A lucrative (and exhausting) Queen of Hearts raffle for McHenry VFW
Quest for the queen of hearts brings mixed luck for Post 4600
The doors at McHenry VFW Post 4600 won't open for 45 minutes, but already the grounds are abuzz with cars jockeying for spots and a rapidly growing line of visitors waiting to buy tickets for a chance at a big payday.
"This is insane," says first-time customer Cheryl Mitacek, who drove 40 miles from Delavan, Wisconsin, Thursday for a crack at the Queen of Hearts raffle. "I've never heard of anything quite like this before."
Neither have those who work or volunteer at the VFW off Route 120 east of the Fox River, although they have gotten used to the torrent of activity as the jackpot keeps rolling over and has reached $4.86 million for Tuesday's drawing.
Ten minutes after the doors opened, the banquet hall is filled with couples, moms with kids, seniors and others hunched over card tables printing their names and phone numbers on raffle tickets.
The experience has been positive in many ways, but the constant attention is wearing on the staff and volunteers who have been working long hours, tearing tickets, directing parking and doing other tasks to keep up with demand.
"The volunteers are pretty tired, and they're anxious for the game to come to a conclusion," said Jeff Homeier, president of the VFW board. "The crowds and the amount of work is overtaxing for the staff, and the volunteers are at their limits."
Post Cmdr. Dwane Lungren said about 40 volunteers are on duty on drawing nights, with about 15 dedicated to various tasks during the week.
"It's one of those mixed bags," Lungren said. "Some are OK, some stay positive, but some, it's wearing on them (and) they want the break. It's understandable."
What began as a fundraiser to upgrade the facilities has become a phenomenon for Post 4600.
"When we first started, we thought we'd get people for the game and a few more people for the business," Lungren said. "We used to have a break in between (busy periods). Now it's continual."
Because of the overwhelming success, Lungren and others have received "how do you do it" inquiries from posts as far away as California.
"We've fine-tuned it so much a lot of other posts have noticed it. We've been giving them advice," Lungren said. "You've got to be able to handle the crowds and traffic."
Security also is key. Two uniformed city police officers are on duty in the hall from about 4 to 9 p.m. Tuesdays and also pop in during the day. On other days, private security is on premises.
On the plus side, 17 new members have joined Post 4600 the last two months, and food and beverage sales have soared. Despite the menu being temporarily limited to reduce waiting for customers, three times as much food is being ordered and an outside portable cooler is being brought in to keep pace. The VFW kitchen keeps setting records for pizza-making.
Three bartenders, rather than the usual one, are on duty, and the VFW likely is one of the few places in town where the bar and eating areas are full by noon.

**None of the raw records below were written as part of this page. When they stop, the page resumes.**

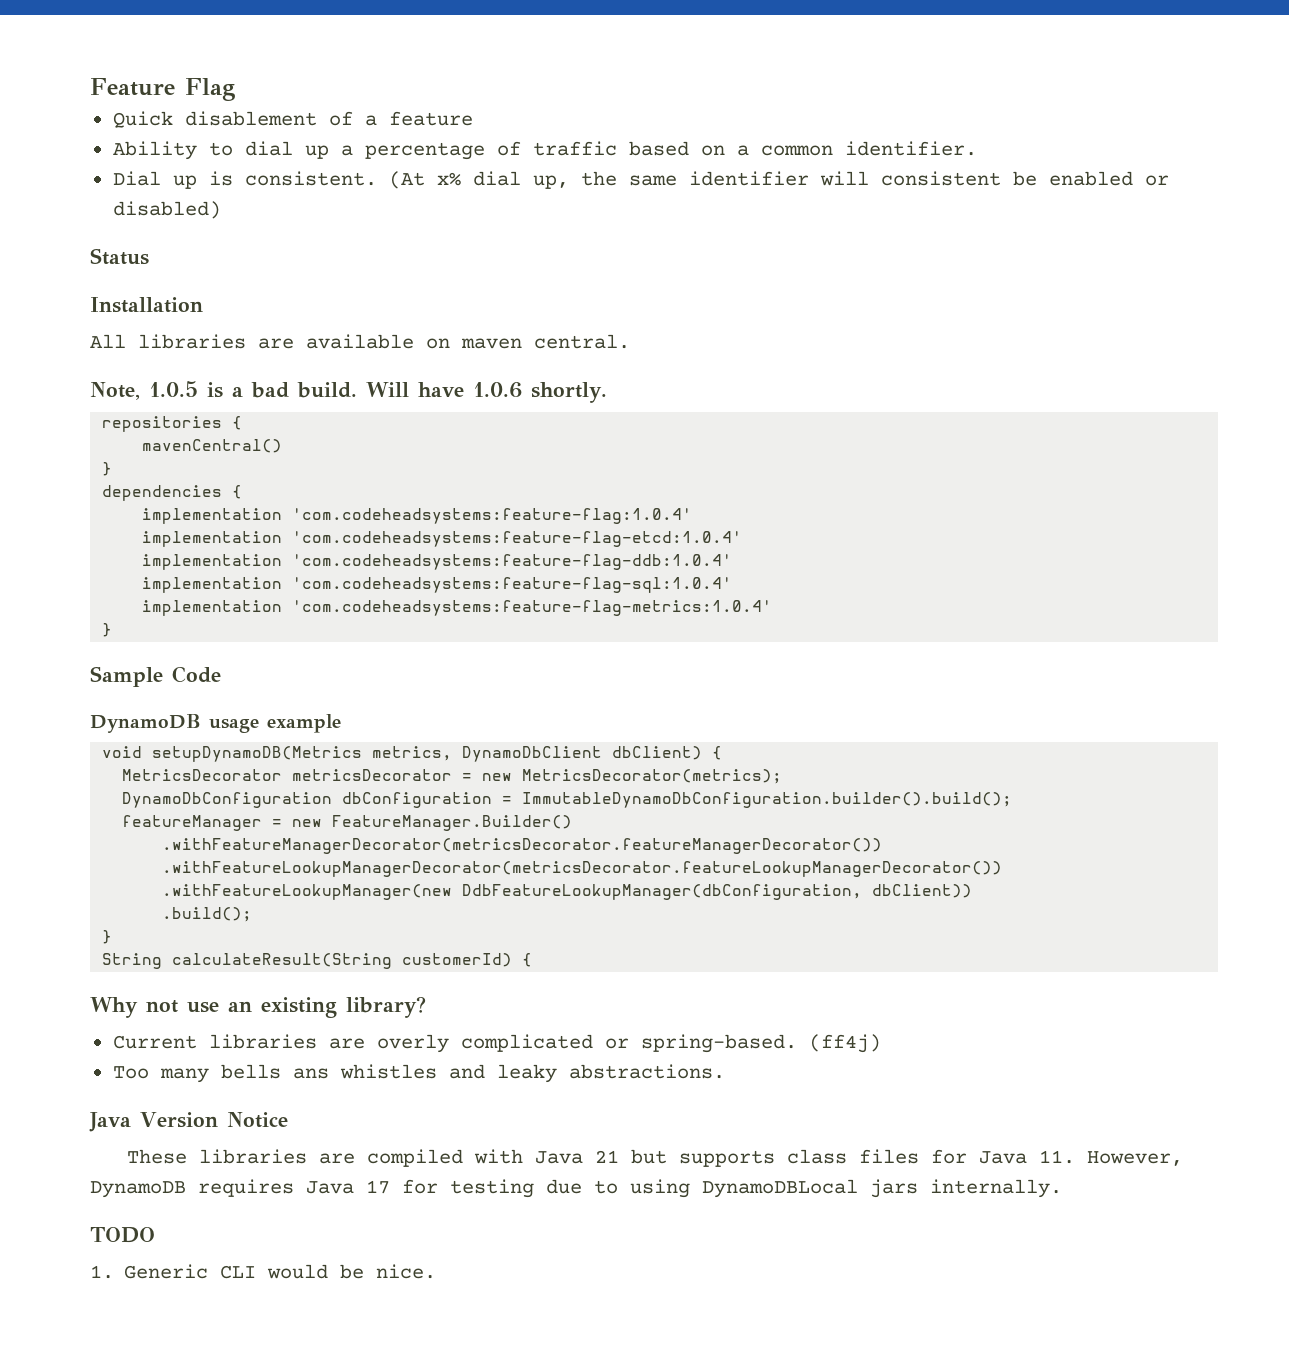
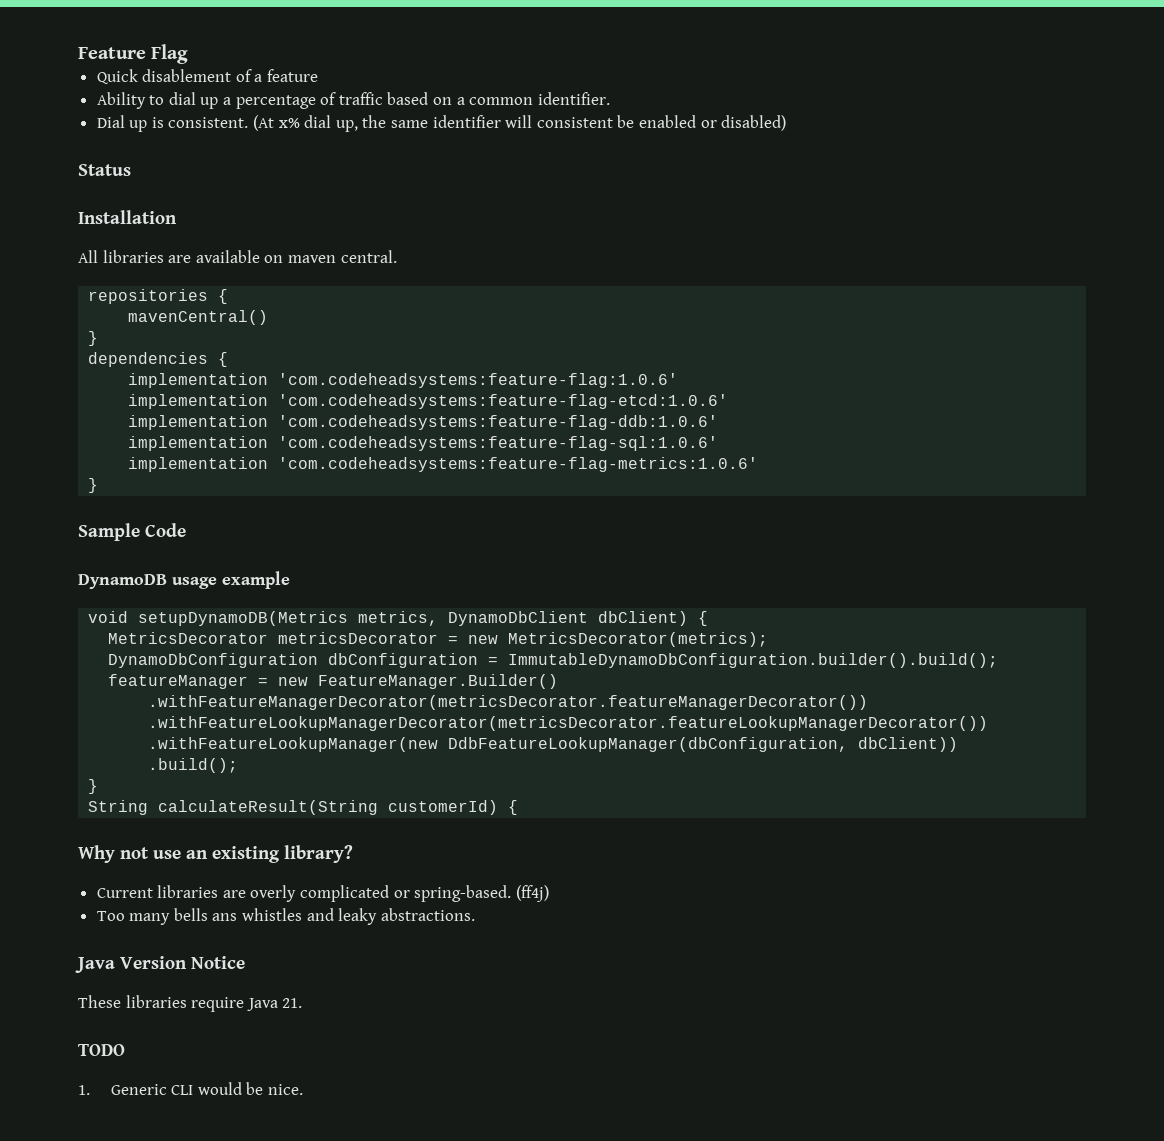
- Note, 1.0.5 is a bad build. Will have 1.0.6 shortly.
- implementation 'com.codeheadsystems:feature-flag:1.0.4'
- implementation 'com.codeheadsystems:feature-flag-etcd:1.0.4'
- implementation 'com.codeheadsystems:feature-flag-ddb:1.0.4'
- implementation 'com.codeheadsystems:feature-flag-sql:1.0.4'
- implementation 'com.codeheadsystems:feature-flag-metrics:1.0.4'
+ implementation 'com.codeheadsystems:feature-flag:1.0.6'
+ implementation 'com.codeheadsystems:feature-flag-etcd:1.0.6'
+ implementation 'com.codeheadsystems:feature-flag-ddb:1.0.6'
+ implementation 'com.codeheadsystems:feature-flag-sql:1.0.6'
+ implementation 'com.codeheadsystems:feature-flag-metrics:1.0.6'
- These libraries are compiled with Java 21 but supports class files for Java 11. However, DynamoDB requires Java 17 for testing due to using DynamoDBLocal jars internally.
+ These libraries require Java 21.

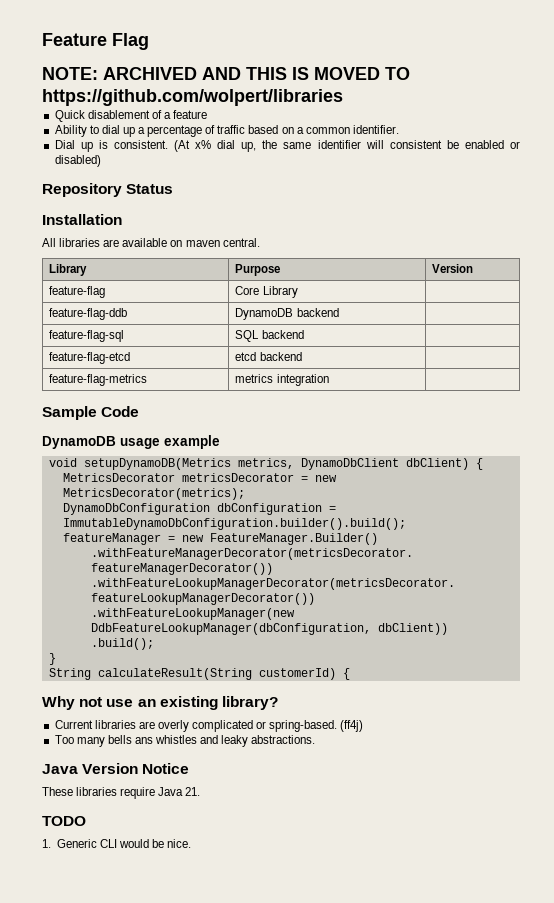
+ NOTE: ARCHIVED AND THIS IS MOVED TO https://github.com/wolpert/libraries
- Status
+ Repository Status
- repositories {
- mavenCentral()
- }
- dependencies {
- implementation 'com.codeheadsystems:feature-flag:1.0.6'
- implementation 'com.codeheadsystems:feature-flag-etcd:1.0.6'
- implementation 'com.codeheadsystems:feature-flag-ddb:1.0.6'
- implementation 'com.codeheadsystems:feature-flag-sql:1.0.6'
- implementation 'com.codeheadsystems:feature-flag-metrics:1.0.6'
- }
+ Library | Purpose | Version
+ feature-flag | Core Library |
+ feature-flag-ddb | DynamoDB backend |
+ feature-flag-sql | SQL backend |
+ feature-flag-etcd | etcd backend |
+ feature-flag-metrics | metrics integration |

"It's crazy. It gets a little busier every day," says server Susan Hirsch.
And, because the post gets 20 percent of the jackpot total, long-needed projects such as plumbing upgrades are in the works. Support for various veterans groups and other causes also will increase as a result.
"It's been a big surprise to the post and VFW members that it's been so successful," Homeier said. "It will allow us to fund a variety of veterans programs and contribute to the community."
The jackpot has rolled over for 44 consecutive weeks and tickets are being sold nearly every minute the VFW is open. Six tickets cost $5. Lungren estimates $700,000 to $800,000 in tickets will be sold ahead of the Aug. 28 drawing.
As an example of the work involved, Homeier said, it takes about 50 minutes to "rip" or separate a roll of tickets into sections of six, and it has gotten to the point that 250 or more rolls a week are needed.
The game has 54 numbered spots based on a standard deck of cards and two jokers. The queen of hearts is the big card, paying 60 percent of the jackpot total to the winner. Ten numbers remain. The other queens and the two jokers also pay 5 percent, but only the queen of clubs is still in play.
A rumor that officials will keep picking numbers until a winner is found is false, Post 4600 officials say. That scenario will happen only if the $10 million maximum allowed jackpot is reached or safety becomes an issue.
However, it has been determined that whenever this game ends, a new one won't start until Jan. 8 to give everyone a breather. And it will be well-funded as 20 percent of the current jackpot will be used as the base for the next game.